*WHAT IS EXPECTED:*
Which lines of the data contain the string "Mojosari"? Show each of them.

[Dataset entries]
════
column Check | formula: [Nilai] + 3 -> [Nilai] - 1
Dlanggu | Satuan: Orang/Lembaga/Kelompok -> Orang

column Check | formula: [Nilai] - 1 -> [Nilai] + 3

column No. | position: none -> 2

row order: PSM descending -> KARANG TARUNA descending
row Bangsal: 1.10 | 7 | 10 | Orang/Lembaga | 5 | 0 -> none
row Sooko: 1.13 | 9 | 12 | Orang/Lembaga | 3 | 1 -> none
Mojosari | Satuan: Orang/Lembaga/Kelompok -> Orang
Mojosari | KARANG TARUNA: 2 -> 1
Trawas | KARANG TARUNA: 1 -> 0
════
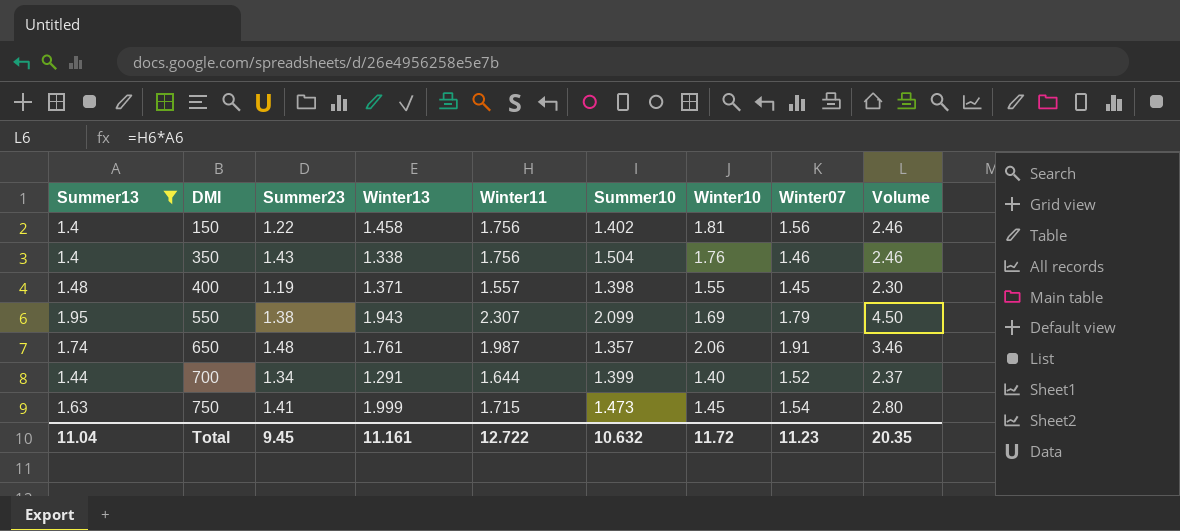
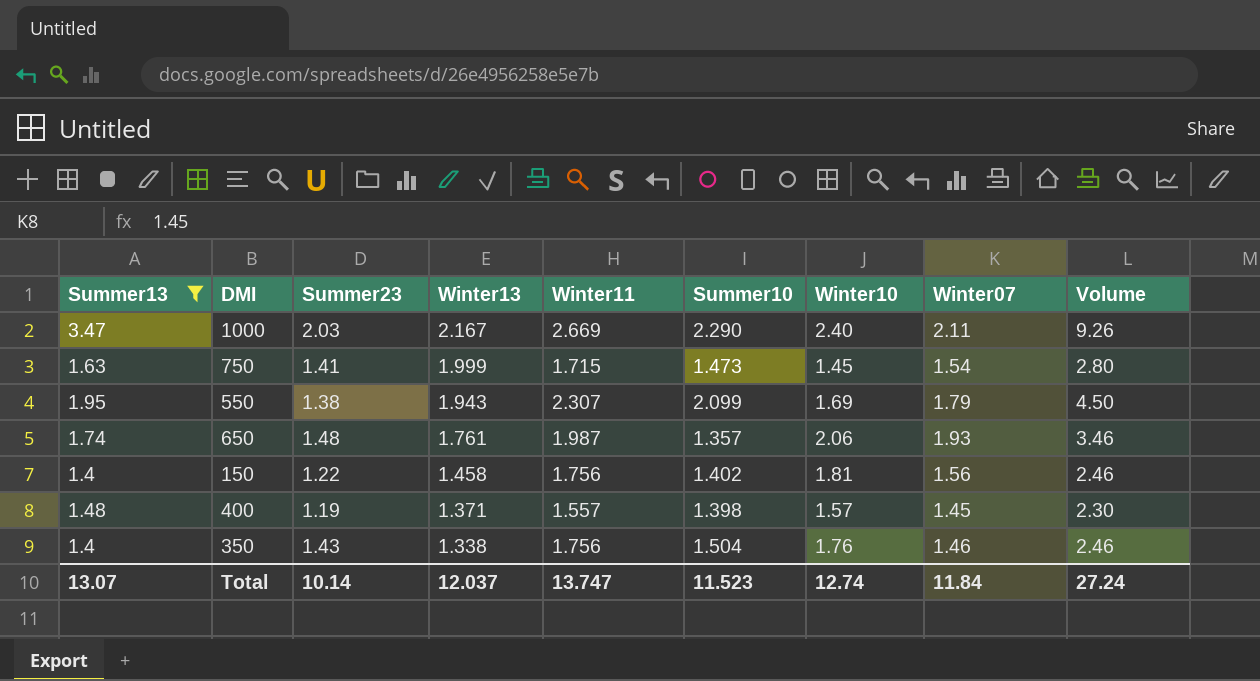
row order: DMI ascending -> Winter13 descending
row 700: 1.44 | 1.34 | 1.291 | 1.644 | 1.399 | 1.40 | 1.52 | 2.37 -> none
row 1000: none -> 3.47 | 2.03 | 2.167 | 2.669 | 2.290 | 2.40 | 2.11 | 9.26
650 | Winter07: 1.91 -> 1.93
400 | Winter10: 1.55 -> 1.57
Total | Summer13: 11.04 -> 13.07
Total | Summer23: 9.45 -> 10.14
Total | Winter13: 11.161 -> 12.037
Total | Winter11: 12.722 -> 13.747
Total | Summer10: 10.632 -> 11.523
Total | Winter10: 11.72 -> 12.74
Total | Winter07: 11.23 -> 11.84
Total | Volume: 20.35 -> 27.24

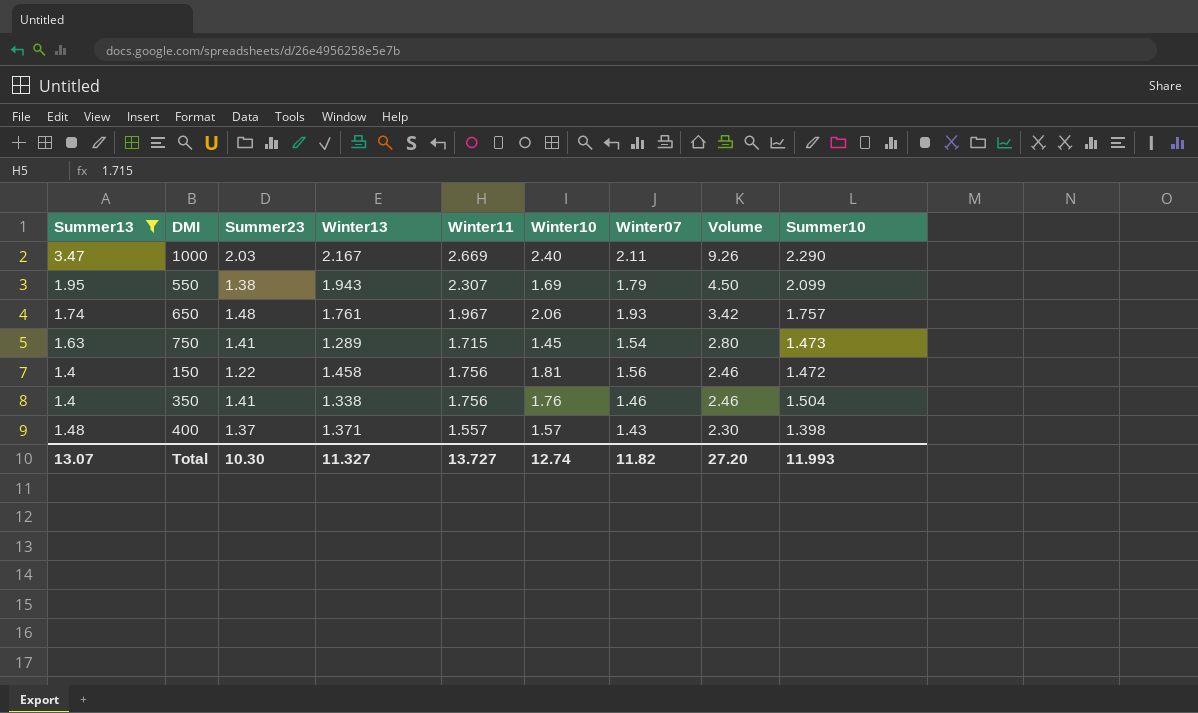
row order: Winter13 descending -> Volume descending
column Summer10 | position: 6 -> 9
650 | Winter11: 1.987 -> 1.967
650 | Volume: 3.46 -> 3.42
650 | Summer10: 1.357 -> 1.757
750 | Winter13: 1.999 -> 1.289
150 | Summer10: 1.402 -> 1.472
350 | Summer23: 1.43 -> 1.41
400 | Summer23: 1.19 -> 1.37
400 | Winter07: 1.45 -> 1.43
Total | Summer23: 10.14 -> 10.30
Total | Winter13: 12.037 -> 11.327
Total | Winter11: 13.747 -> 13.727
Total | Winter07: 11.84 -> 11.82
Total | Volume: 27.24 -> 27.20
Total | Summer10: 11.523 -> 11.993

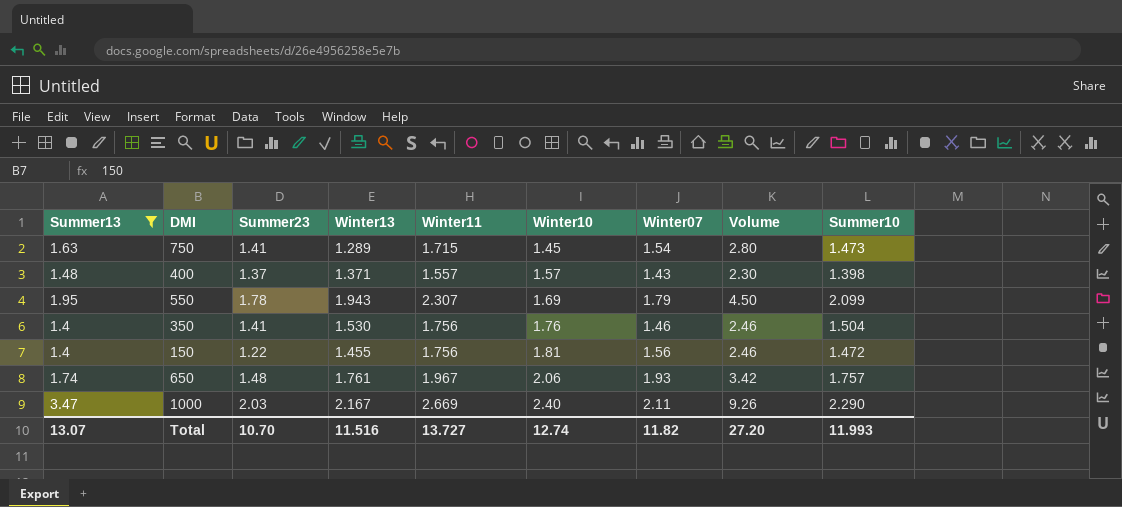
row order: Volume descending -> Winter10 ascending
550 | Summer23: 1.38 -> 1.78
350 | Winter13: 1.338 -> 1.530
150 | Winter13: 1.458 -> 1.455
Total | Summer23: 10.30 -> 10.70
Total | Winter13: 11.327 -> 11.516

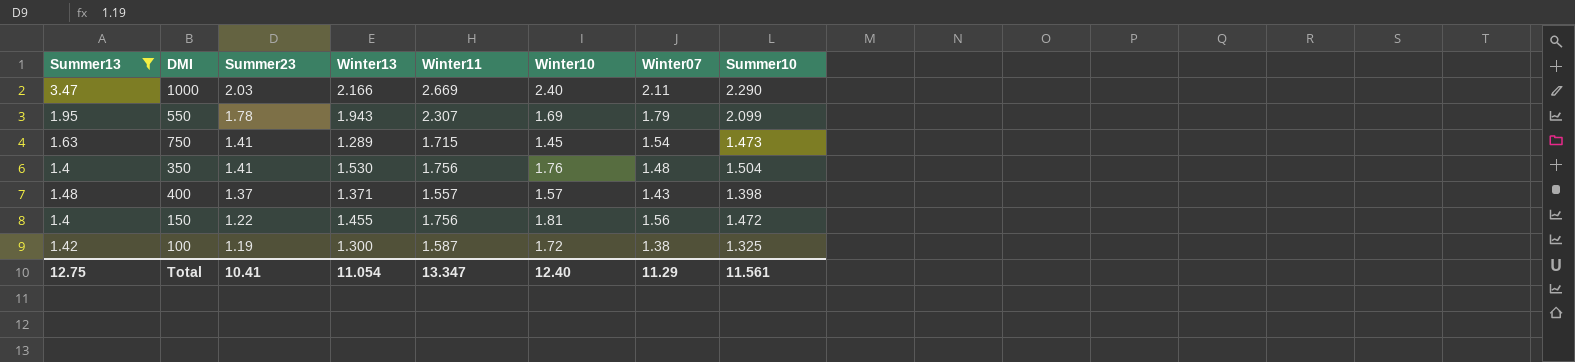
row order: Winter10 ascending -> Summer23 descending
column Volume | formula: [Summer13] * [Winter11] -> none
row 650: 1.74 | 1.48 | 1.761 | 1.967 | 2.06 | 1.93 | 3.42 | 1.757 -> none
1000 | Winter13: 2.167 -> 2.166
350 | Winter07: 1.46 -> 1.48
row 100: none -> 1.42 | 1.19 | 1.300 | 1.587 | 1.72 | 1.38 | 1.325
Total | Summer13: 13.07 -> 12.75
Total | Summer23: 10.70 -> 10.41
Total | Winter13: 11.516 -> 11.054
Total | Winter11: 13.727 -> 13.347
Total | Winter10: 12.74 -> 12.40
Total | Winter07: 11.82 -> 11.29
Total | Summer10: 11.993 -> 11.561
════
*TASK RESULT:*
Mojosari | Satuan: Orang/Lembaga/Kelompok -> Orang
Mojosari | KARANG TARUNA: 2 -> 1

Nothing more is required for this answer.